## <mark> df.select().show()

In PySpark, select() function is used to select single, multiple, column by index, all columns from the list and the nested columns from a DataFrame, PySpark select() is a transformation function hence it returns a new DataFrame with the selected columns.

    df.select("firstname","lastname").show()
    df.select(df.firstname,df.lastname)
    df.select(df["firstname"],df["lastname"])

    #By using col() function
    from pyspark.sql.functions import col
    df.select(col("firstname"),col("lastname"))

    #Select columns by regular expression
    df.select(df.colRegex("`^.*name*`"))


    # Select All columns from List
    df.select(*columns)

    # Select All columns
    df.select([col for col in df.columns])
    df.select("*")

    #Selects first 3 columns
    df.select(df.columns[:3])

    #Selects columns 2 to 4
    df.select(df.columns[2:4])


#### Select Nested Struct Columns

    df2.select("name")

    +----------------------+
    |name                  |
    +----------------------+
    |[James, Mac, Smith]   |

    df2.select("name.firstname","name.lastname")

    +---------+--------+
    |firstname|lastname|
    +---------+--------+
    |James    |Smith   |
    
    df2.select("name.*")
    to get all columns from StuctType

### <mark> df.collect()

    deptDF.collect() returns Array of Row type.
    deptDF.collect()[0] returns the first element in an array (1st row).
    deptDF.collect[0][0] returns the value of the first row & first column.
    

PySpark RDD/DataFrame collect() is **an action operation (not transformation) that is used to retrieve all the elements of the dataset (from all nodes) to the driver node.** We should use the collect() on **smaller dataset** usually after filter(), group() e.t.c. Retrieving larger datasets results in OutOfMemory error.
    
    dataCollect = deptDF.collect()
    print(dataCollect)

    [Row(dept_name='Finance', dept_id=10), 
    Row(dept_name='Marketing', dept_id=20), 
    Row(dept_name='Sales', dept_id=30), 
    Row(dept_name='IT', dept_id=40)]

Note that collect() is an action hence it **does not return a DataFrame instead, it returns data in an Array** to the driver. Once the data is in an array, you can use python for loop to process it further.

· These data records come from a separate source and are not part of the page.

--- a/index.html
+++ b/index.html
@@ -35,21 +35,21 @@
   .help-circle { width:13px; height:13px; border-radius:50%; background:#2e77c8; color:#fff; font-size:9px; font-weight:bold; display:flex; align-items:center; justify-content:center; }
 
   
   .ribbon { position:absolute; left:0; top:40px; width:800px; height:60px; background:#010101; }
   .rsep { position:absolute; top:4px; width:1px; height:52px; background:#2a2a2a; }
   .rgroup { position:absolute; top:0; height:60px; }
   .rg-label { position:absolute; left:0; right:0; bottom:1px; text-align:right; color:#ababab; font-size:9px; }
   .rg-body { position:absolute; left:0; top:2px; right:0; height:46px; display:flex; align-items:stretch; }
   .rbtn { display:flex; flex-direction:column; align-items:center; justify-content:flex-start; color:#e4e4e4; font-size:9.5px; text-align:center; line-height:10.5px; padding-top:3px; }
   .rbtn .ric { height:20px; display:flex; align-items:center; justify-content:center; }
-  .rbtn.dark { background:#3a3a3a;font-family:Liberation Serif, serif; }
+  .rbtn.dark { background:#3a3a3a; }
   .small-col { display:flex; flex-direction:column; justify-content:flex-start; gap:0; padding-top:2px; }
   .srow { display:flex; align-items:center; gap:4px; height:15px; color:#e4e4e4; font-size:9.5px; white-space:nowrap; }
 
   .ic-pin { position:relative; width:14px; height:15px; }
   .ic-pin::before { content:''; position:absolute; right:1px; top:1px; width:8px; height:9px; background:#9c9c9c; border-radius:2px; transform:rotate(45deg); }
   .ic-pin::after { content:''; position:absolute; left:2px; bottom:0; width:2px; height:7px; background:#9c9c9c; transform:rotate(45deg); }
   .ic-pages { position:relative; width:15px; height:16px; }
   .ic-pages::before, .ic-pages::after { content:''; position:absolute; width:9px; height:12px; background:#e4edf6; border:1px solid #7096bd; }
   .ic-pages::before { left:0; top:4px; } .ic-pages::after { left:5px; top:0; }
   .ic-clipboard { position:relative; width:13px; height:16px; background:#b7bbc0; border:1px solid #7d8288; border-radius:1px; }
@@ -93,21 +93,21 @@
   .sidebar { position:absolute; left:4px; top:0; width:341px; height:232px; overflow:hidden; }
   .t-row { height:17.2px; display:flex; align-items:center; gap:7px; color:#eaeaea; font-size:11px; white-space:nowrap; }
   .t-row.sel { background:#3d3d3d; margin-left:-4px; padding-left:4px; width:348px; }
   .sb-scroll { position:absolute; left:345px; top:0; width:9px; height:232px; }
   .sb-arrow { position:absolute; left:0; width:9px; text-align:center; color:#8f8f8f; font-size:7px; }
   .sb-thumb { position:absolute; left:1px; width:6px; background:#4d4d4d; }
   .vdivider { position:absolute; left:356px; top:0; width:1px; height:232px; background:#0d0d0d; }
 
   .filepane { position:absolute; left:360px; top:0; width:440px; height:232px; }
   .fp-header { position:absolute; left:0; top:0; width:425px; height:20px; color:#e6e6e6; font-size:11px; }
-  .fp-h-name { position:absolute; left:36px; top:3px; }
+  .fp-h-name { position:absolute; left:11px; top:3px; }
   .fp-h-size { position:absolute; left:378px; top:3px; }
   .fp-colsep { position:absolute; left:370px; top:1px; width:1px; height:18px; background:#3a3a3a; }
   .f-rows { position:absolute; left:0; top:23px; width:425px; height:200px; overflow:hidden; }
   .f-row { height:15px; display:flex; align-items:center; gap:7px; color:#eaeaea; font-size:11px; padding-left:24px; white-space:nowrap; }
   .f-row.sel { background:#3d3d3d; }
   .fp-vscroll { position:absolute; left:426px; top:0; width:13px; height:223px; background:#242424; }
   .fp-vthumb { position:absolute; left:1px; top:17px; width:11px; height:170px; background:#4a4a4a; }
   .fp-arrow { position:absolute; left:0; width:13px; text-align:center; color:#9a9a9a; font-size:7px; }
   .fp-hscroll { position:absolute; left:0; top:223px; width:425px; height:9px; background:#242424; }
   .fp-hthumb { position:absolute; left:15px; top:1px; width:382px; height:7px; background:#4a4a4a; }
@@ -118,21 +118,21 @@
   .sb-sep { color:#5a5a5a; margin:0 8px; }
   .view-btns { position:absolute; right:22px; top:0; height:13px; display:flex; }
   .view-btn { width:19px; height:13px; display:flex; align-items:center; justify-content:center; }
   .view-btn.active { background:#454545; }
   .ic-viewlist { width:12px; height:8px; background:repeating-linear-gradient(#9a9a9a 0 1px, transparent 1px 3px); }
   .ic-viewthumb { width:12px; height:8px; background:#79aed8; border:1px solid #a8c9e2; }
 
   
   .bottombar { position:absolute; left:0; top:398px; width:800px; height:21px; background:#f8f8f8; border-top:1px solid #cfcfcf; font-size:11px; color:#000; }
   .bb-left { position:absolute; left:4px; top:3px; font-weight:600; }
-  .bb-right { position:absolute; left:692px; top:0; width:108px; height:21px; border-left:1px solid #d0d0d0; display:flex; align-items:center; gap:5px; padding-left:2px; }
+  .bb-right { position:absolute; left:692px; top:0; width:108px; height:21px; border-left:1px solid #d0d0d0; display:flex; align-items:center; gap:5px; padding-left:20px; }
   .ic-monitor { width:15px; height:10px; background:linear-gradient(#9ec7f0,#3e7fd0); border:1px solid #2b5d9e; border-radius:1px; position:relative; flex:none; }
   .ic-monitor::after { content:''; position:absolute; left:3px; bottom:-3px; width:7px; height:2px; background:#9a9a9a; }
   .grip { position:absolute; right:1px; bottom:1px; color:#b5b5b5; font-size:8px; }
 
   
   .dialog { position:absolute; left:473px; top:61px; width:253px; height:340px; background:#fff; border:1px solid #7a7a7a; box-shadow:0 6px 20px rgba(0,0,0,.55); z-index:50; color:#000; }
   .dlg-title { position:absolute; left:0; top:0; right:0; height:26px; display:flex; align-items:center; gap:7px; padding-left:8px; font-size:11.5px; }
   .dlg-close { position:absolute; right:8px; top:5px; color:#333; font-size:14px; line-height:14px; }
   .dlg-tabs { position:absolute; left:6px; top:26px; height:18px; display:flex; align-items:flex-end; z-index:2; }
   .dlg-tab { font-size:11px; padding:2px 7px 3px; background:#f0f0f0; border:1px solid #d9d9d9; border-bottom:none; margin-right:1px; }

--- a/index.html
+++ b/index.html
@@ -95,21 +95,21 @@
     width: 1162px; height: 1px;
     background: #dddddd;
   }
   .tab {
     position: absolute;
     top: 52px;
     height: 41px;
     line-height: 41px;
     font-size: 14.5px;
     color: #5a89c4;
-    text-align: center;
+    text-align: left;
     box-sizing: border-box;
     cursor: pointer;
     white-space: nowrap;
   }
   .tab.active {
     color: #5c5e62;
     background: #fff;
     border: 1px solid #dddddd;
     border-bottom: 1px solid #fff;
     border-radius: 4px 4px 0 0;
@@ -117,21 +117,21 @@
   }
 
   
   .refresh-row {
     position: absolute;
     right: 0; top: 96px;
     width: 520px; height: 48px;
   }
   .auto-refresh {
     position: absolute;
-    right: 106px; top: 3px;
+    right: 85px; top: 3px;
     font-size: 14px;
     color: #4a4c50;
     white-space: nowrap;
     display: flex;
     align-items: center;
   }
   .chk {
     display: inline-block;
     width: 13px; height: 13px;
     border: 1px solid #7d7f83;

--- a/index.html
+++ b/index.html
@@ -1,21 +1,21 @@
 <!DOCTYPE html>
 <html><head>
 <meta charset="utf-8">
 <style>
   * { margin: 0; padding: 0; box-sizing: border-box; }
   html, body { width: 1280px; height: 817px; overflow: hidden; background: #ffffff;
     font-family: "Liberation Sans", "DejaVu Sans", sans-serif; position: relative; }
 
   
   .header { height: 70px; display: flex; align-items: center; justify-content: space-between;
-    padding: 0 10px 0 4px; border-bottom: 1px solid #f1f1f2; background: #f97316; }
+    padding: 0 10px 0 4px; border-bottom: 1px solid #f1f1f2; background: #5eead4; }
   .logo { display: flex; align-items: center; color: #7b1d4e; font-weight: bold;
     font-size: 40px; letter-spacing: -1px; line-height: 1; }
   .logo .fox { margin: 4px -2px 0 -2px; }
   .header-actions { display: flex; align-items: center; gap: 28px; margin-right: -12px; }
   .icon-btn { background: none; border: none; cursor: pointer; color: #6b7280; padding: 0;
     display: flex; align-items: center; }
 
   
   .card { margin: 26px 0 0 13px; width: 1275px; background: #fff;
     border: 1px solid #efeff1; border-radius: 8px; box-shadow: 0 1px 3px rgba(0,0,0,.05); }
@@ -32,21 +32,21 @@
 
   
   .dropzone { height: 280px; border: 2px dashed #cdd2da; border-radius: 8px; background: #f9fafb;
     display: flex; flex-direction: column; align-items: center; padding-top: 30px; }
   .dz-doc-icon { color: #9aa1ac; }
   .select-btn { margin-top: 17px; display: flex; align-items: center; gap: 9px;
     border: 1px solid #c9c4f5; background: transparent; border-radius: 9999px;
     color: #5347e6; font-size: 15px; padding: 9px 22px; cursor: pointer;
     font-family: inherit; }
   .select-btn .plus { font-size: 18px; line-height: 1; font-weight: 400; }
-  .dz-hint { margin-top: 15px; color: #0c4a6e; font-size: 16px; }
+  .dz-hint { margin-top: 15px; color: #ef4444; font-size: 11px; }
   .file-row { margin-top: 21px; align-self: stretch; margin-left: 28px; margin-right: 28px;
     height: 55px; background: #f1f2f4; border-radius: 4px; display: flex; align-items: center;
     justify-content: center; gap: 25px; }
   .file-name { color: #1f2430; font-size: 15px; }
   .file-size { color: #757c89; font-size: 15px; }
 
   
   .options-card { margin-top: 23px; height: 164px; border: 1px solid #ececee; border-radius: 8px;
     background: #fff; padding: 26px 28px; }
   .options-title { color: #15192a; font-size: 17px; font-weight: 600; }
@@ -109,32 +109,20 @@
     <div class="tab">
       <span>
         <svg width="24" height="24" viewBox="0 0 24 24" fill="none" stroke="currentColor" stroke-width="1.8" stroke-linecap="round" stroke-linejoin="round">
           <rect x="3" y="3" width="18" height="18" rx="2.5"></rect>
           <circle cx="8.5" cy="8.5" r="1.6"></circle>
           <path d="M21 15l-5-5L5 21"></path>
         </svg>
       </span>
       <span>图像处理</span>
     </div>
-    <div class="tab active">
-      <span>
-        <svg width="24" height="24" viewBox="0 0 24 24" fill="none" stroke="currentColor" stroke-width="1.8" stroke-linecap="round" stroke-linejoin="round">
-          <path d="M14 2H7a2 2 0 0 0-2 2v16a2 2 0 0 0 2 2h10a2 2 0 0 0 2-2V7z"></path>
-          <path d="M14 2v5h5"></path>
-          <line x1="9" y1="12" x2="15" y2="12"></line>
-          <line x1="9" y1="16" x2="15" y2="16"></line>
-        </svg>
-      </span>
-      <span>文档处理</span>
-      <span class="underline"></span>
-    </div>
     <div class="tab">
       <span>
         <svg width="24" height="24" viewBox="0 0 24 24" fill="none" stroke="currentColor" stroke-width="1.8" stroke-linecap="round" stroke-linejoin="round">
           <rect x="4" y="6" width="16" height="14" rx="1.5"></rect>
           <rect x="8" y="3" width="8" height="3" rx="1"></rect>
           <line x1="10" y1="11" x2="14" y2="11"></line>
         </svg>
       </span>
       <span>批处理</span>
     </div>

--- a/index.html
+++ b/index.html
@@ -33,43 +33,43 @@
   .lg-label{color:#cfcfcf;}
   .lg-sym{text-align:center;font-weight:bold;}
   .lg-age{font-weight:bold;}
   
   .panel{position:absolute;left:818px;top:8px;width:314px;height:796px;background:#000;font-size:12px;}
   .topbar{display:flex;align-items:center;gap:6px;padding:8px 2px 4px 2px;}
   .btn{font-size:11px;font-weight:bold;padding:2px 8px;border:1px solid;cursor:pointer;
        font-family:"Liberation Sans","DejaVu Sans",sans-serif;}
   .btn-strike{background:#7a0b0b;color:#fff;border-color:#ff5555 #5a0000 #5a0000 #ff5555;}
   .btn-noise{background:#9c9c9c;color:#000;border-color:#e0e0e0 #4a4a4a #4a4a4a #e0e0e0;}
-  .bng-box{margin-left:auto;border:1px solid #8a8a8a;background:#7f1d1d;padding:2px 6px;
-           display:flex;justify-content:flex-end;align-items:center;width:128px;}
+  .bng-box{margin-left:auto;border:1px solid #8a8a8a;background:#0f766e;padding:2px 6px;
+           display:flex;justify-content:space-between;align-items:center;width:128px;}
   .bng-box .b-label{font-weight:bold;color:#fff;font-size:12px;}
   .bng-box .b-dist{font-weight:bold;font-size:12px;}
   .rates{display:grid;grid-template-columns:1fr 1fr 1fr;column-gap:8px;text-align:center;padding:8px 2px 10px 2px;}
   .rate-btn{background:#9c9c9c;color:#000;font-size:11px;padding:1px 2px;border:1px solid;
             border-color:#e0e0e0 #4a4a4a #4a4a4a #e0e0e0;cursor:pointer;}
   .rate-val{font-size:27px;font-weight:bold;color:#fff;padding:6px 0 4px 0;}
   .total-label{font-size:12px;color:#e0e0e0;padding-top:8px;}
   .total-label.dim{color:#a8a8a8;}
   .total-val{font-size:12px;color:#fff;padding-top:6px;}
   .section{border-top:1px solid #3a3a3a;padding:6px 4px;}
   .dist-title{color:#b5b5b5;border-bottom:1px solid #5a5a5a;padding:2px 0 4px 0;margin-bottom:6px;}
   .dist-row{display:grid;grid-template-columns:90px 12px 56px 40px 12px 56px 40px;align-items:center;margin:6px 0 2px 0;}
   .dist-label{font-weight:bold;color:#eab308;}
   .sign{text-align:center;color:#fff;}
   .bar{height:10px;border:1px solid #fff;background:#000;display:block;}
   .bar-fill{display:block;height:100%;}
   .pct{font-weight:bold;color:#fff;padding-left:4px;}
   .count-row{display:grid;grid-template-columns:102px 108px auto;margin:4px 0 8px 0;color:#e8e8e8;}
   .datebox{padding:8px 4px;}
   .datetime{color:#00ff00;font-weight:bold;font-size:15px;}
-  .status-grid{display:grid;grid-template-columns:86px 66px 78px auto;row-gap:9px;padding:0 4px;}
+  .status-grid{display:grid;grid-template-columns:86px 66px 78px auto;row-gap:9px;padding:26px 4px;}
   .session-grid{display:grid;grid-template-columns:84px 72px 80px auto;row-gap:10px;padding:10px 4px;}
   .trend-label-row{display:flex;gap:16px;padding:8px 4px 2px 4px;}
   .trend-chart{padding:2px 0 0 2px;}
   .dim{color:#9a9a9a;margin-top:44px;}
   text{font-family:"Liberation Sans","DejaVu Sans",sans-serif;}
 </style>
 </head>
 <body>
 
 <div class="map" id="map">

    for row in dataCollect:
        print(row['dept_name'] + "," + str(row['dept_id']))
        
    # to return value of First Row, First Column which is "Finance"
    deptDF.collect()[0][0]
    
In case you want to just return certain elements of a DataFrame, you should call PySpark select() transformation first.

    dataCollect = deptDF.select("dept_name").collect()
    
**select() is a transformation that returns a new DataFrame** and holds the columns that are selected whereas collect() is an action that returns the entire data set in an Array to the driver.

### <mark> withColumn() 
    
is a transformation function of DataFrame which is used to change the value, convert the datatype of an existing column, create a new column, and many more.
    
returns a new df instead of changing the original one

change the datatype usign withColumn and cast()

    df.withColumn(
        "salary", 
        col("salary").cast("Integer")
        )

Update The Value of an Existing Column

    df.withColumn("salary", col("salary")*100)
        
Create a Column from an Existing

    df.withColumn("new_salary", col("salary")*1.5)
        
Add a New Column

    df.withColumn("country", lit('USA')) \
    .withColumn("planet", lit('earth'))
    
Drop Column
    
    df.drop("salary")

### <mark> df.withColumnRenamed()
    
Since DataFrame’s are an immutable collection, you can’t rename or update a column instead when using withColumnRenamed() it **creates a new DataFrame with updated column names and doesn’t modify the current DataFrame.**

    df.withColumnRenamed("dob","DateOfBirth")

    df2 = df.withColumnRenamed("dob","DateOfBirth") \
            .withColumnRenamed("salary","salary_amount") \
            .withColumnRenamed("fname","first_name") \
            .withColumnRenamed("lname","last_name")
        
When we have data in a flat structure (without nested) , use toDF() with a new schema to change all column names.
    
    newColumns = ["newCol1","newCol2","newCol3","newCol4"]
    df.toDF(*newColumns)

### <mark> distinct() & dropDuplicates()

PySpark distinct() function is used to **drop/remove the duplicate rows (all columns)** from DataFrame and dropDuplicates() is used to **drop rows based on selected (one or multiple) columns.**

    distinctDF = df.distinct()

    df2 = df.dropDuplicates()

    dropDisDF = df.dropDuplicates(["department","salary"])